Content Outline: The career exploration portion of the course will be concentrated at the beginning. A schedule of readings will be organized as a chronological survey of English and American literature, with student-led discussions. Seminar projects, adapted to the major option for each student, will be presented in shortened form as oral presentations near the end of the term. All students will take a standardized examination called the Literature Achievement Test and a comprehensive final examination over material covered in the course.
Instructional Activities: A typical class meeting
will include one or more of the following: (1) class discussions of literature
readings lead by individual class members; (2) oral presentations on career
options by members of the class; and (3) presentations by resource persons
from the department and elsewhere.
A schedule of class activities will be provided after students'
individual reading and report schedules have been determined.
Students will be responsible for leading discussion on one reading
and for one co-presentation with a classmate, an oral report on career
options. The seminar project will vary according to the student's
major option: literature majors will write a 2000-3000 word essay based
on primary and secondary sources; creative writing majors will write a
2000-3000 word essay which (1) introduces their own work as it is exemplified
within the portfolio, (2) provides a critical analysis of one writer or
literary movement that has influenced their own work, (3) discusses this
influence by referring to examples within their portfolios, and (4) analyzes
connections between form and meaning in their own work; English education
majors will write a 2000-3000 word essay analyzing problems in teaching
a work of literature and assessing the helpfulness of a number of secondary
sources; professional writing majors will write a 2000-3000 word narrative
about the professional materials within their portfolios, explaining how
these respond to prompts, how they are controlled by style considerations
(students will provide style sheets), and how their rhetorical strategies,
design, and layout are determined by their intended purposes.
Grading Procedures: Students must complete all required work to receive credit for the course.
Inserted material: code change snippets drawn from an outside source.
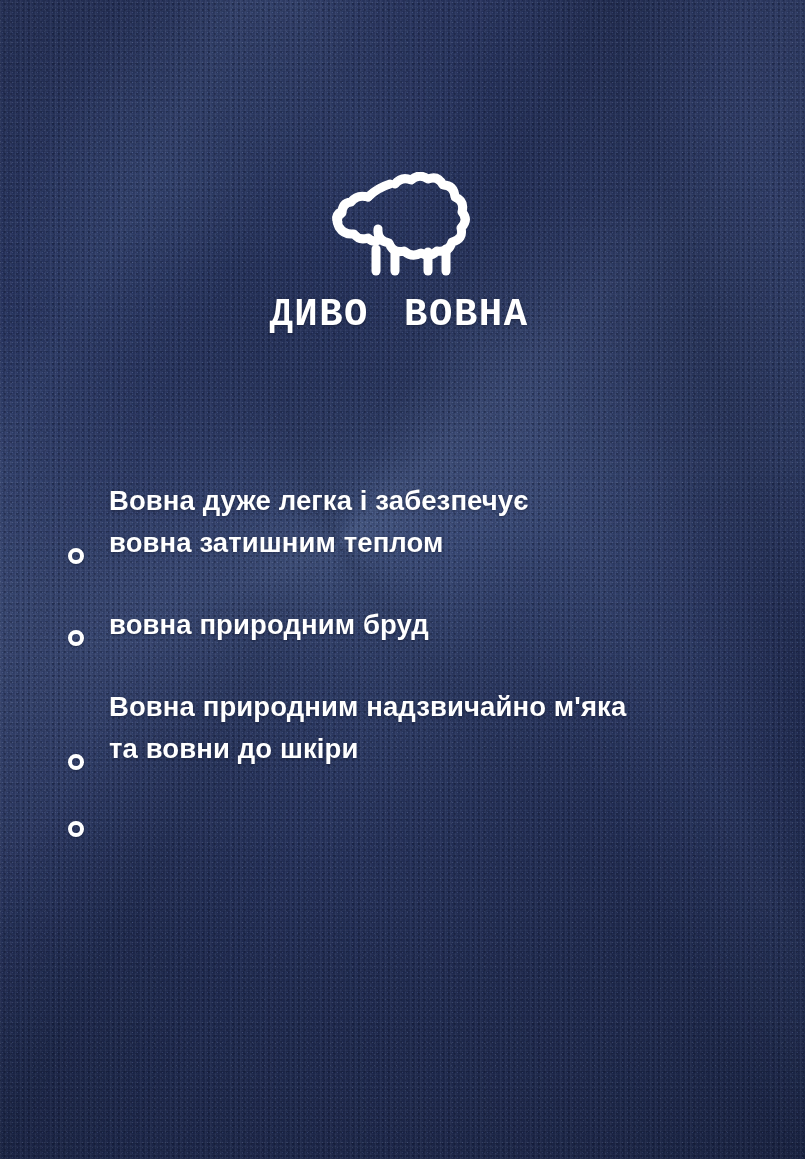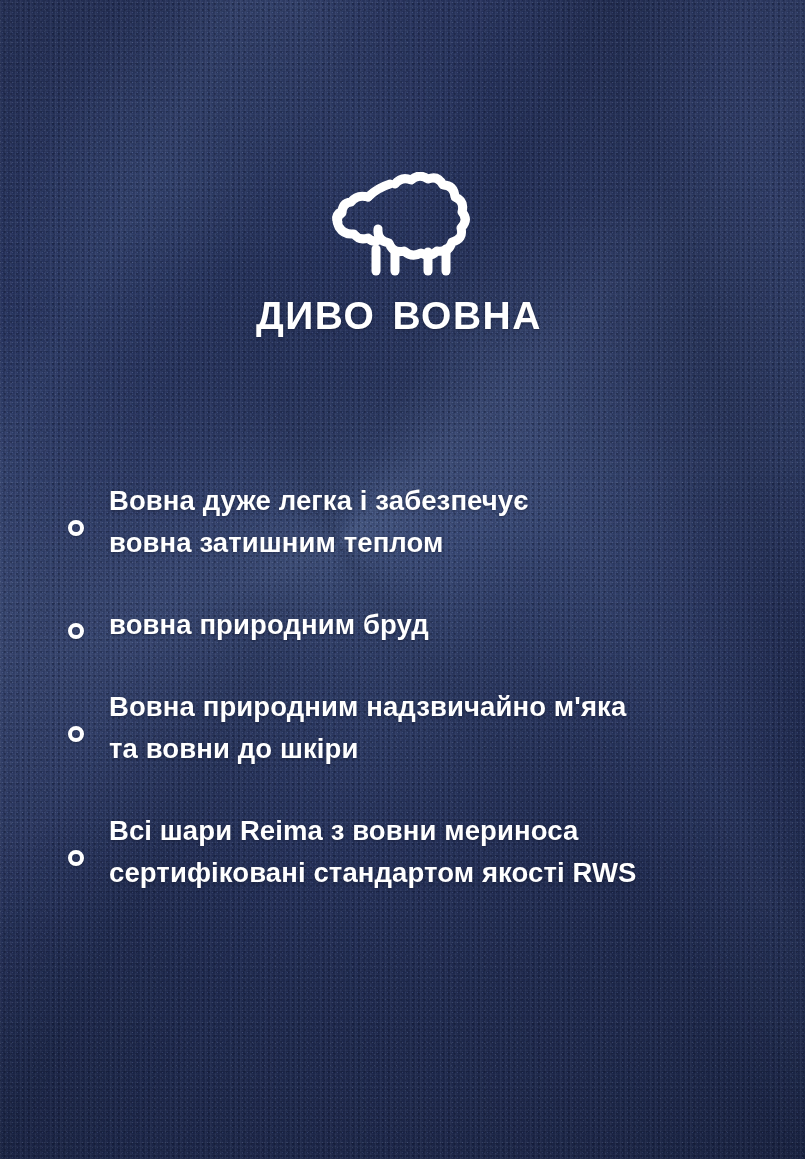"диво вовна" .headline { font-family: Liberation Sans, sans-serif -> Liberation Mono, monospace }
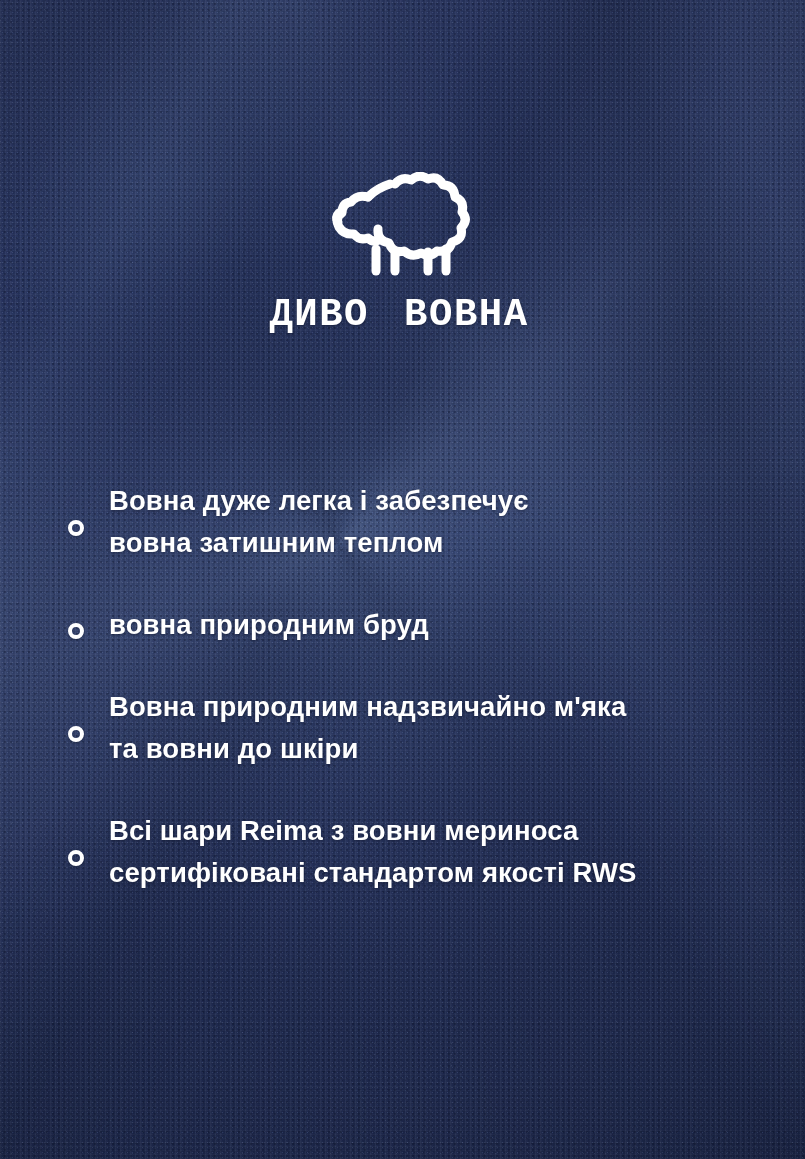"Вовна дуже легка і забезпечує" .bullet-item { align-items: center -> flex-end }
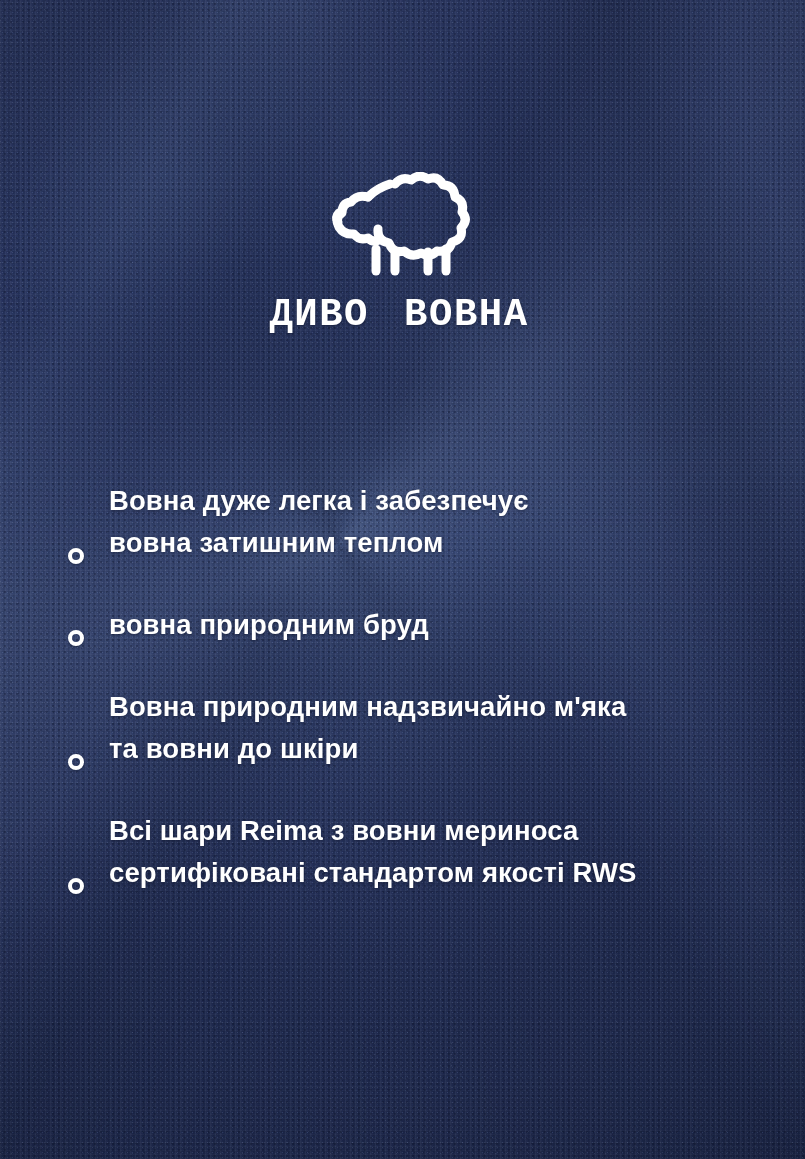"Всі шари Reima з вовни" div.bullet-text { html: <div> <span>Всі шари Reima з вовни мериноса</span> <span>сертифіковані стандартом якості RWS</span> </div> -> none }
Grades will be based upon the quality of in-class activities--reports, responses to reports, and other participation (%50)--and on outside activities--essays, portfolio materials, and examinations (%50). Grade reductions will be made for late work.
Attendance: Absences beyond two will reduce the grade awarded for the course.
Required Materials: Students are required to have
The Bedford Glossary of Critical and Literary Terms (Bedford 1997). The
novel we will read is Virginia Woolf's To the Lighthouse (Harcourt Brace
Jovanovich). No other specific text is required, since the reading
list depends on what the class members have read, but students should be
prepared to search for the readings in anthologies and library holdings.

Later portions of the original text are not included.